The Thai Journal of Veterinary Medicine


The study was conducted in 2 parts. The first was the development of a milking machine for sows, composed of a vacuum generator providing 33-38 cmHg, a pulse rate of 30-45/mins and a set of 2 teat cups to fit the sows teats. The results from 34 milkings at farm 1 and 28 milkings at farm 2 showed that the amount of colostrum obtained was 96.77±38.63 ml and 114.93±75.09 ml, respectively, taking an average of 19 mins/milking with no damage to the udder. The second part of the study was to manually feed 9 ml of the colostrum, obtained from each milking to small piglets which had been divided into 2 groups : an under weight group (less than 1.00 kg of body weight) and a light weight group (1.00-1.20 kg of body weight).

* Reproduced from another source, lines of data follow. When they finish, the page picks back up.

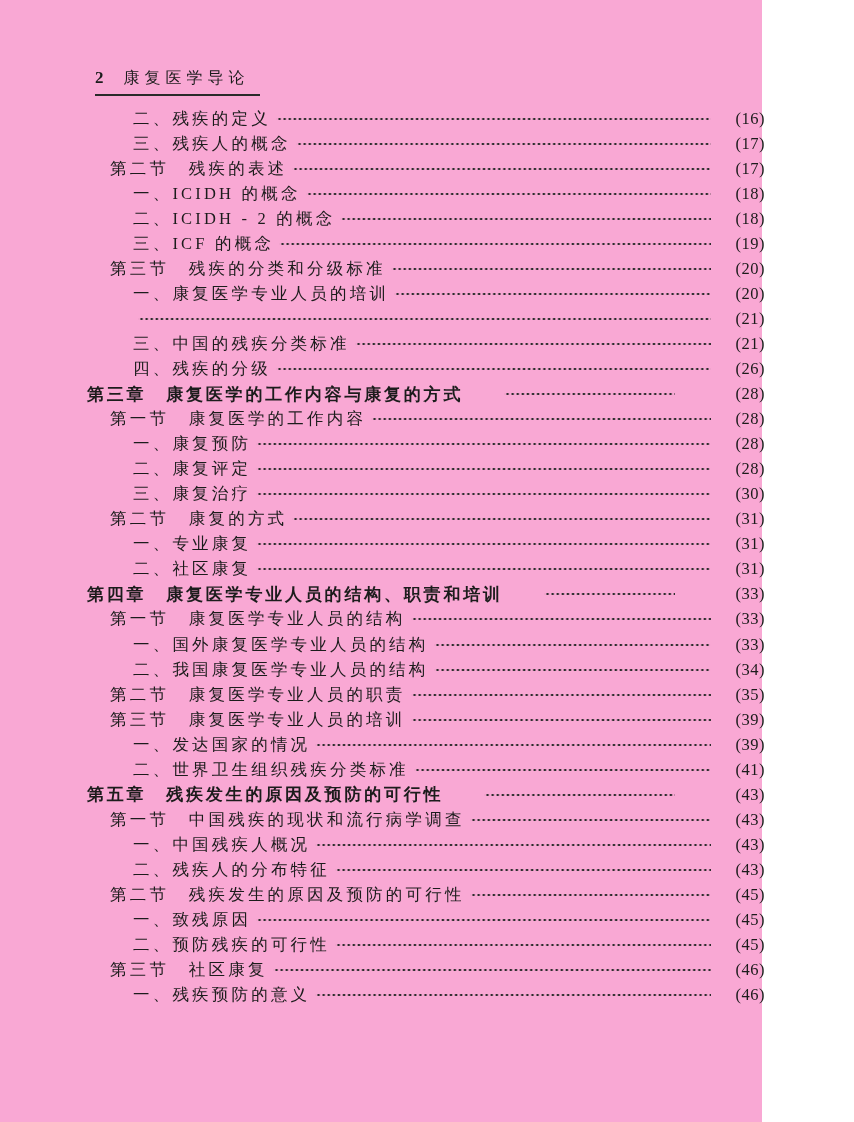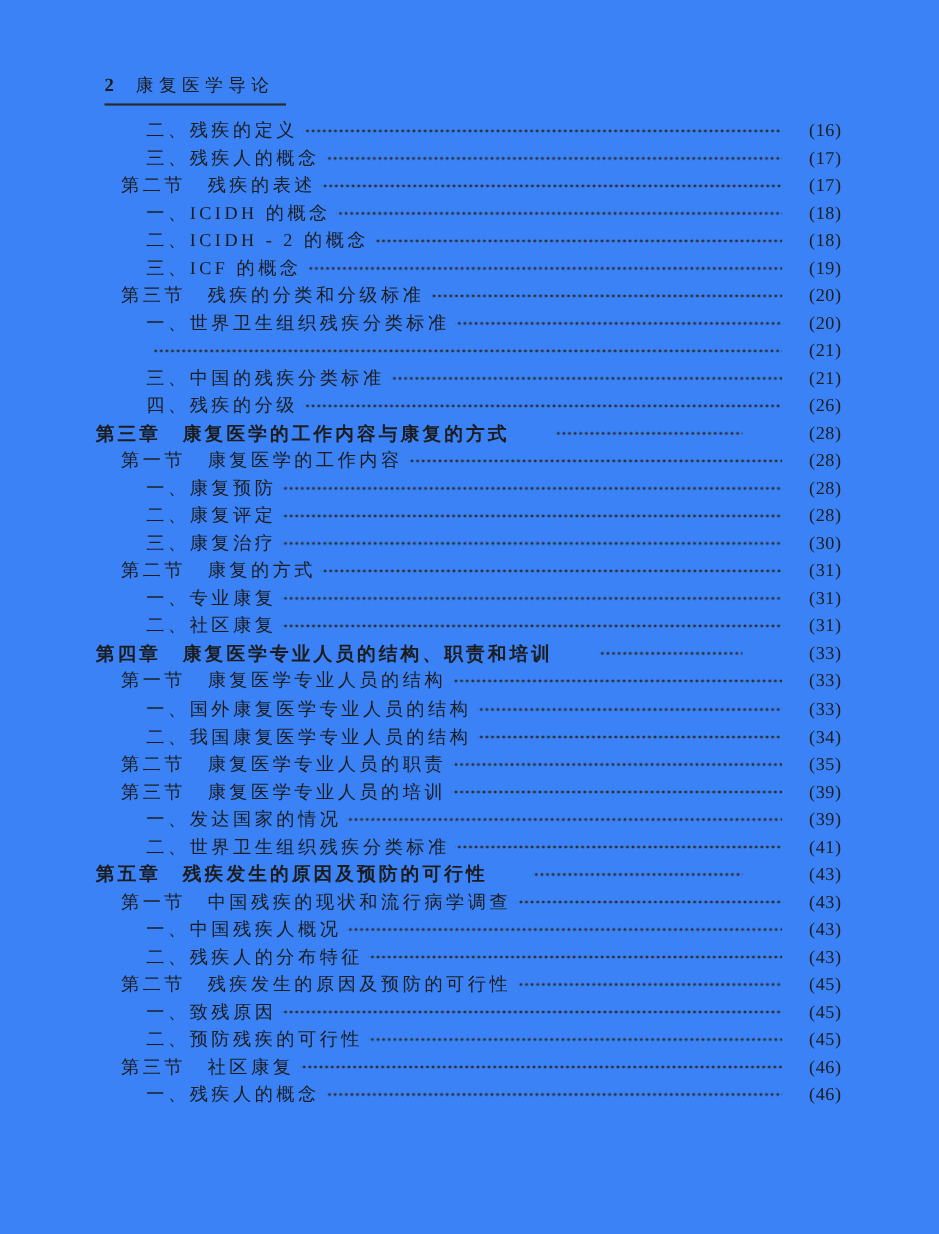--- a/index.html
+++ b/index.html
@@ -14,9 +14,9 @@
   }
   .page {
     position: relative;
-    width: 854px;
+    width: 762px;
     height: 1122px;
-    background: #3b82f6;
+    background: #f9a8d4;
   }
   .header {
     position: absolute;

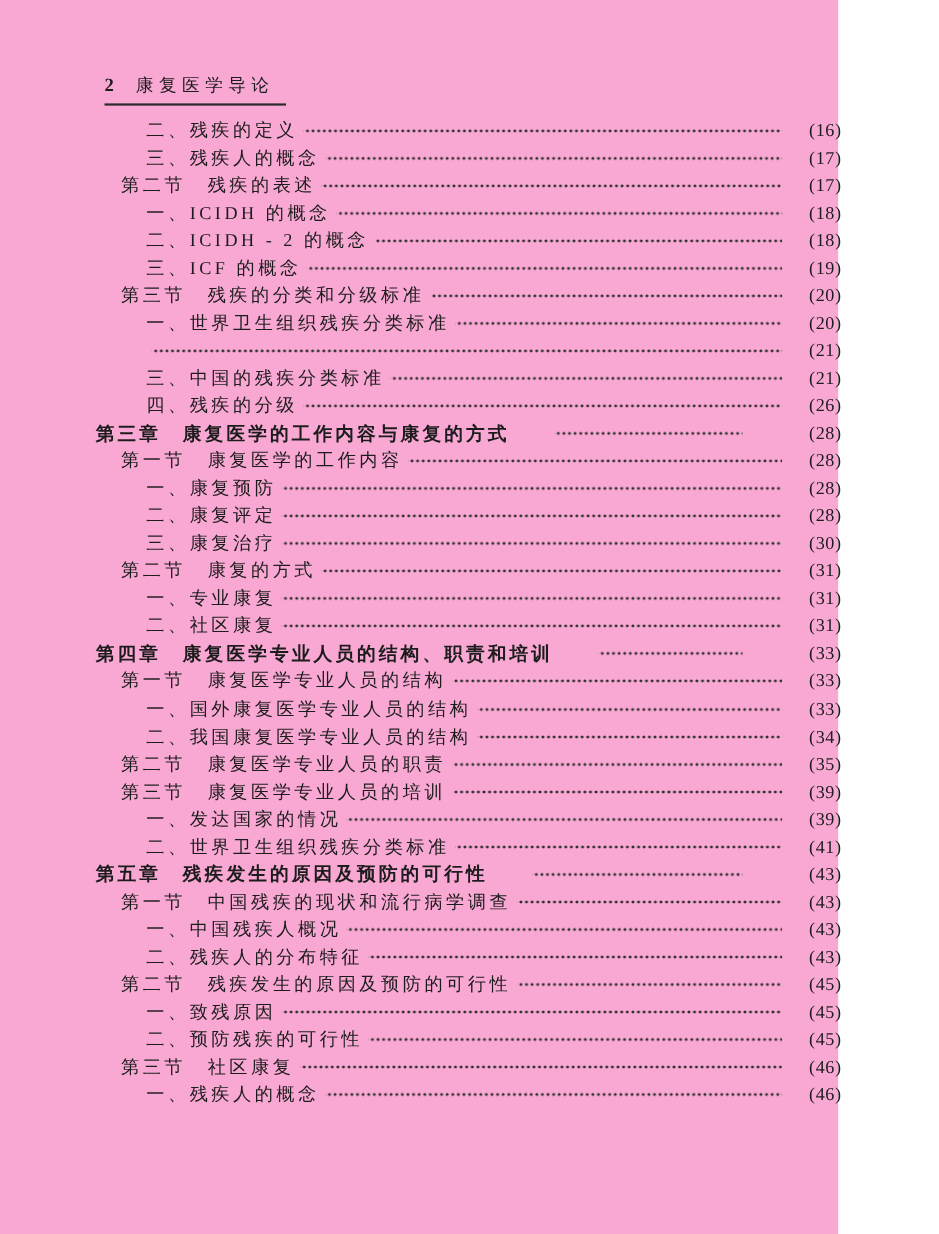--- a/index.html
+++ b/index.html
@@ -125,7 +125,7 @@
         <span class="pagenum">(20)</span>
       </div>
       <div class="toc-row level-item">
-        <span class="label">一、世界卫生组织残疾分类标准</span>
+        <span class="label">一、康复医学专业人员的培训</span>
         <span class="leader"></span>
         <span class="pagenum">(20)</span>
       </div>

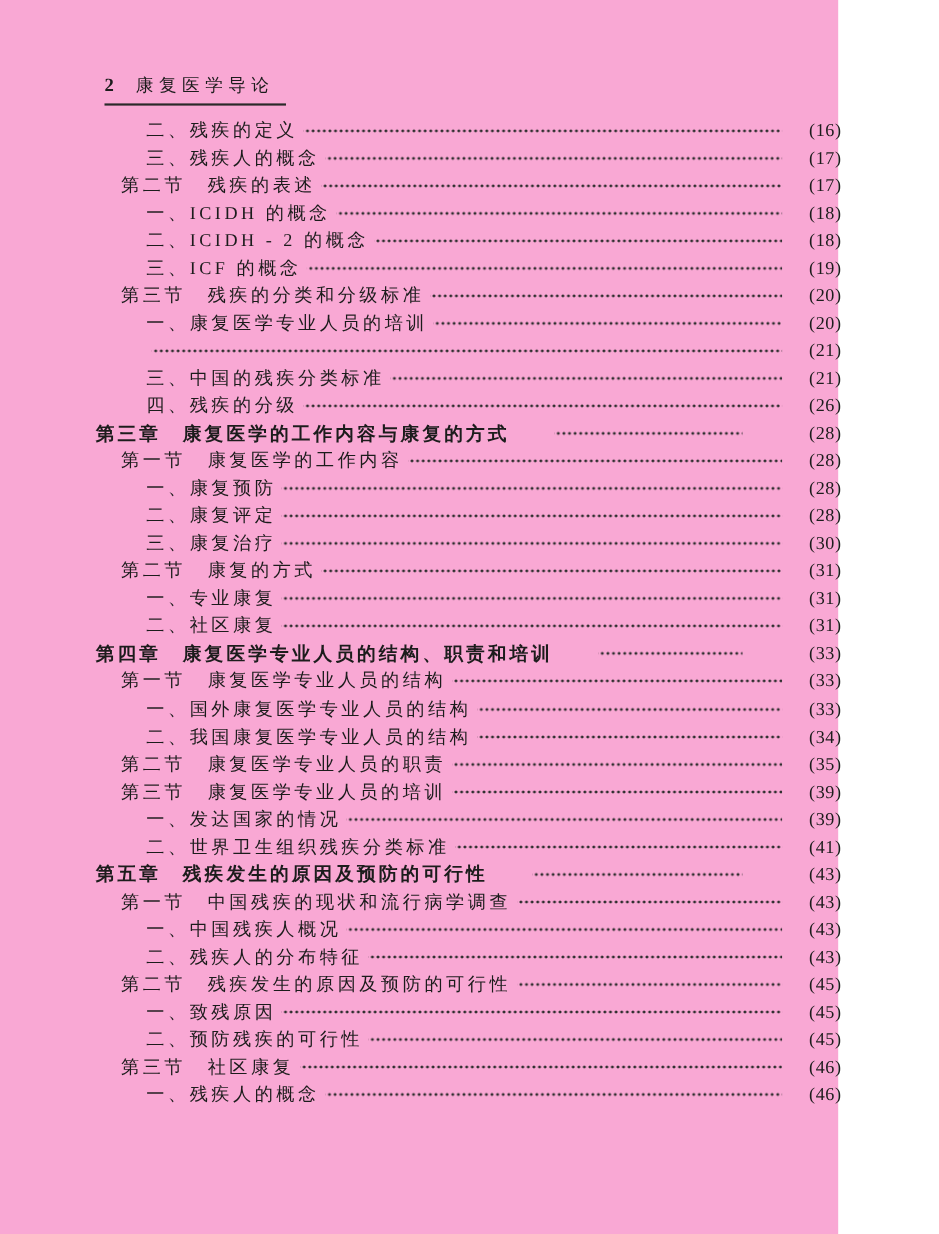--- a/index.html
+++ b/index.html
@@ -264,7 +264,7 @@
         <span class="pagenum">(46)</span>
       </div>
       <div class="toc-row level-item">
-        <span class="label">一、残疾人的概念</span>
+        <span class="label">一、残疾预防的意义</span>
         <span class="leader"></span>
         <span class="pagenum">(46)</span>
       </div>

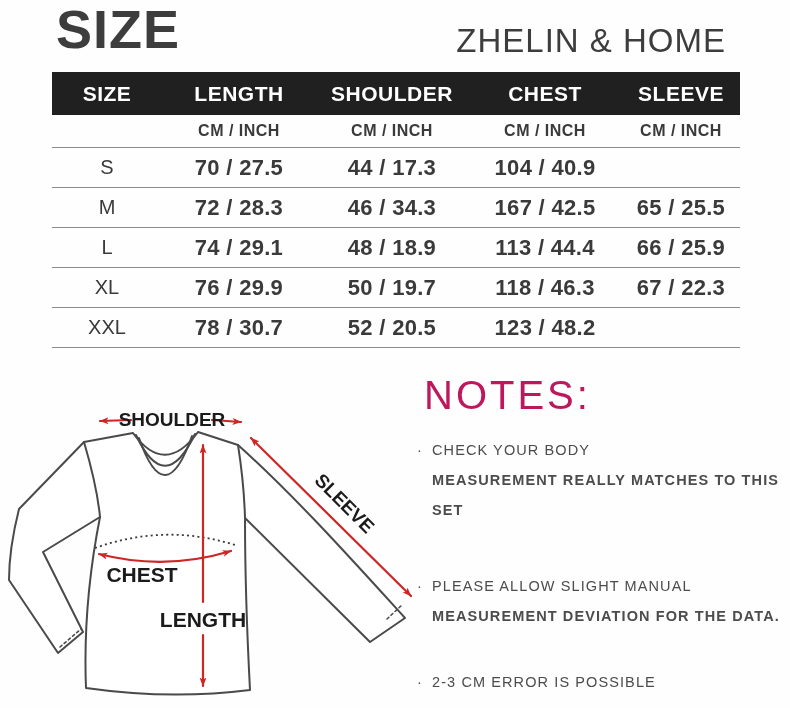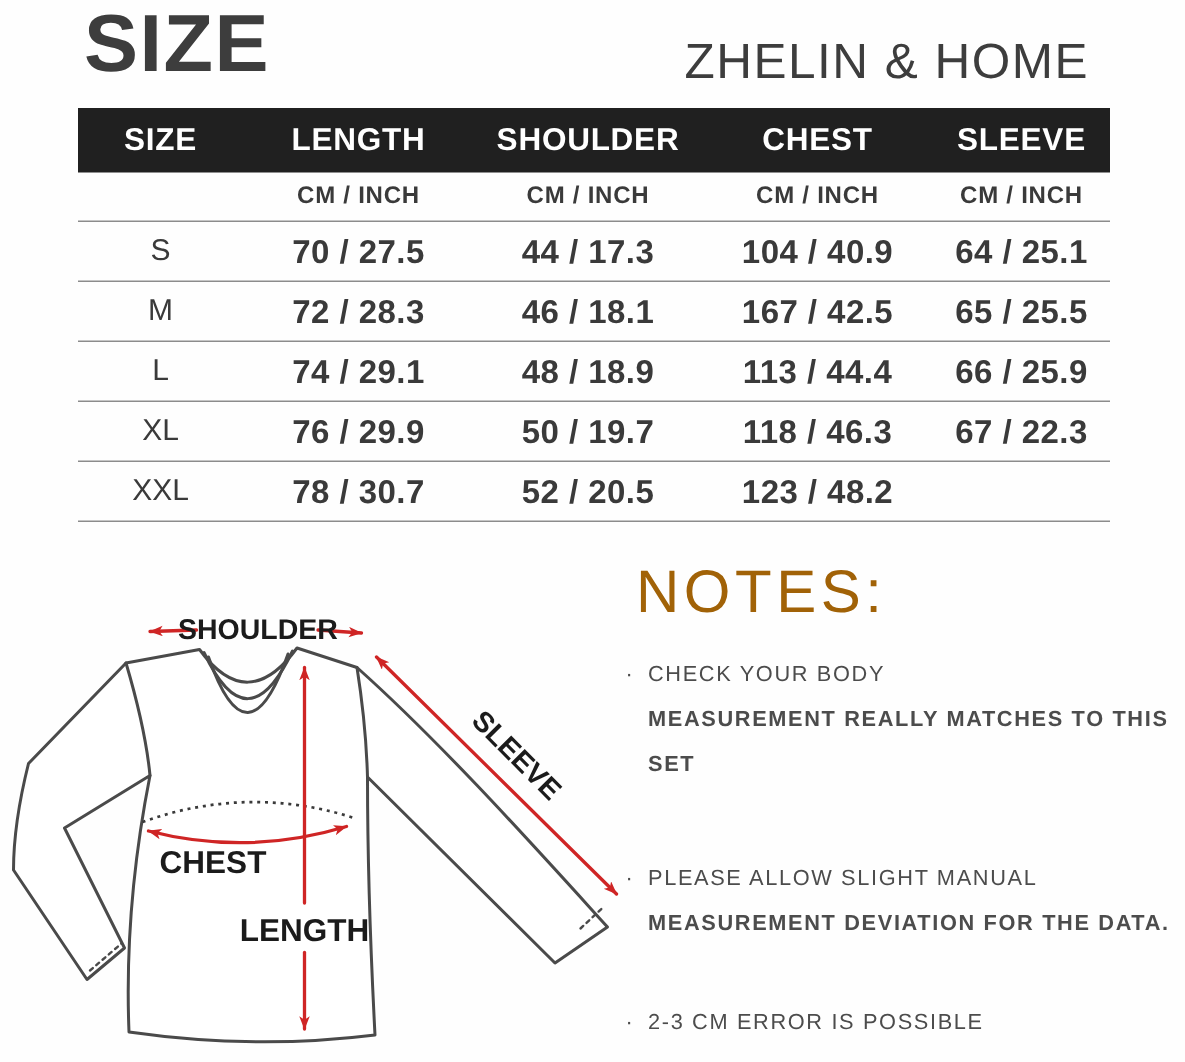--- a/index.html
+++ b/index.html
@@ -77,7 +77,6 @@
       <div class="cell val-cell">70 / 27.5</div>
       <div class="cell val-cell">44 / 17.3</div>
       <div class="cell val-cell">104 / 40.9</div>
-      <div class="cell val-cell">64 / 25.1</div>
     </div>
     <div class="t-row t-data">
       <div class="cell size-cell">M</div>

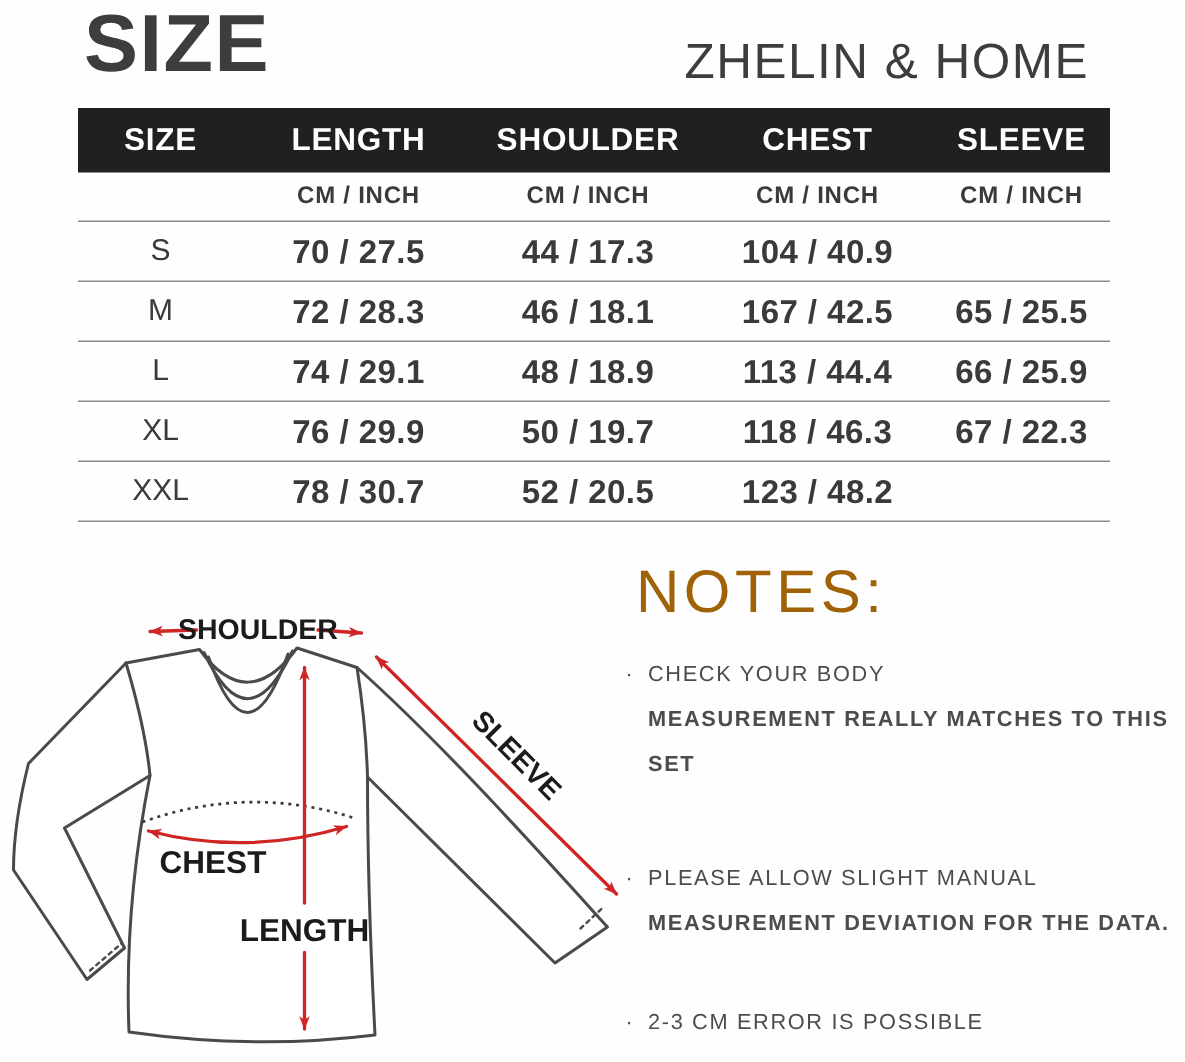--- a/index.html
+++ b/index.html
@@ -81,7 +81,7 @@
     <div class="t-row t-data">
       <div class="cell size-cell">M</div>
       <div class="cell val-cell">72 / 28.3</div>
-      <div class="cell val-cell">46 / 18.1</div>
+      <div class="cell val-cell">46 / 34.3</div>
       <div class="cell val-cell">167 / 42.5</div>
       <div class="cell val-cell">65 / 25.5</div>
     </div>

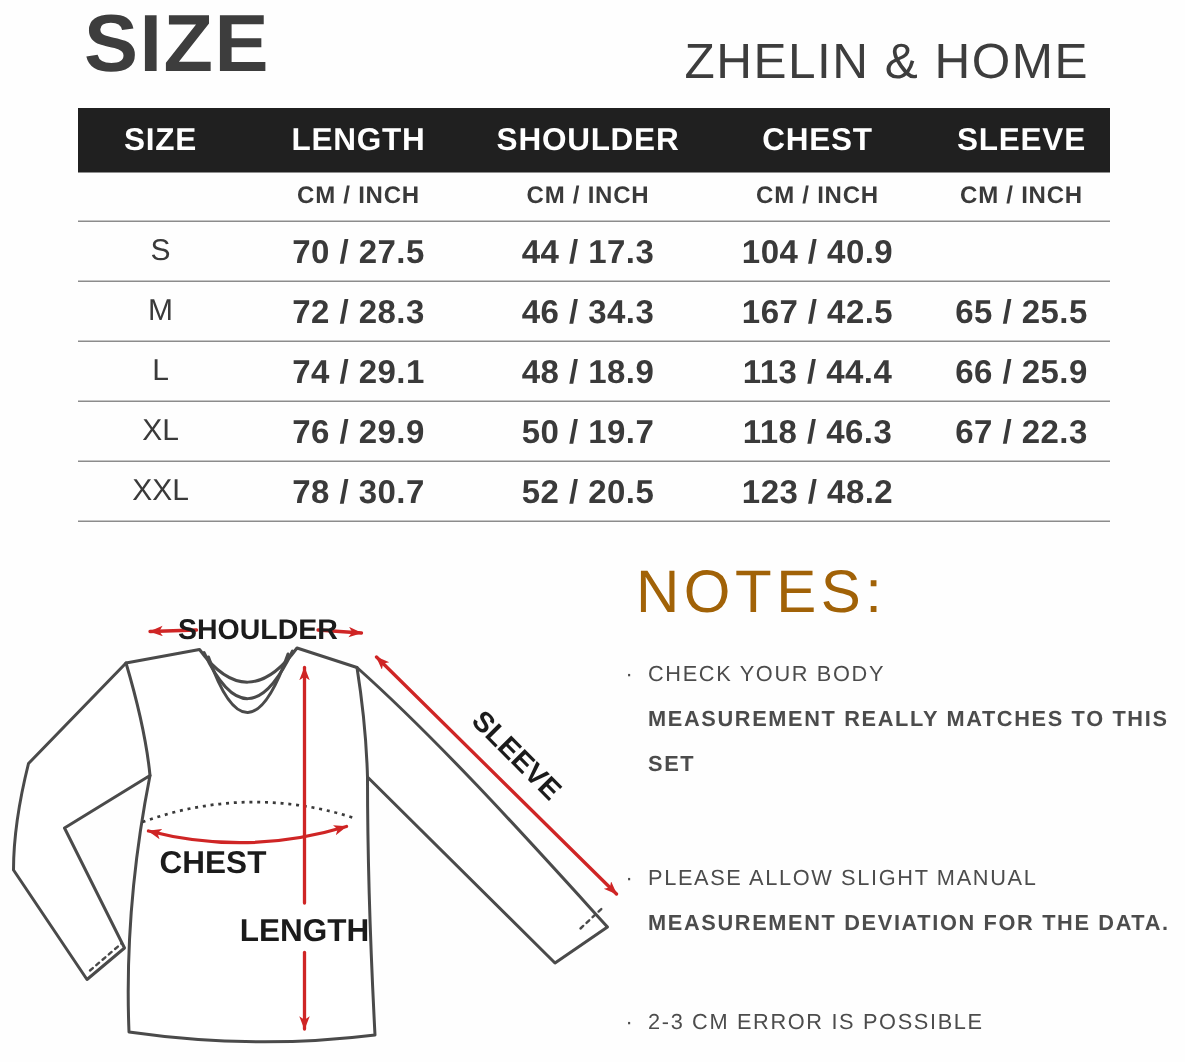--- a/index.html
+++ b/index.html
@@ -39,7 +39,7 @@
   
   .notes{position:absolute;left:412px;top:372px;width:372px;}
   .notes-heading{font-size:40px;line-height:46px;font-weight:300;letter-spacing:3px;
-    color:#a16207;margin-left:12px;}
+    color:#be185d;margin-left:12px;}
   .note-list{margin-top:17px;}
   .note{font-size:14.5px;line-height:30px;letter-spacing:1.1px;color:#4c4c4c;}
   .note .l1{display:flex;}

In comparison with a control group of piglets, with the same body weight, in farm 1 revealed no statistical differences in terms of birth weight (1.02±0.13 vs 1.03±0.13 kg), weaning weight (4.61±0.82 vs 4.47±0.91 kg) and average daily gain (215.46±48.64 vs 207.47±54.01 gm/day) (n=161) ; similar results were seen in farm 2 (n=112) for birth weight (1.04±0.14 vs 1.04±0.13 kg) weaning weight (4.87±1.02 vs 4.94±1.13 kg) and average daily gain (232.42±55.54 vs 235.93±66.44 g/day ). In addition, there were no significant differences in the mortality rate between the tested and control groups in both of the farms studied. However, the sow milk obtained by an electric milking machine is expected to be cleaner than, by-hand, milk and secondly the extra colostrum given to the small-sized piglets would guarantee that all of them obtained colostrum in adequate amounts and would ensure immunoglobulin from colostrum at birth.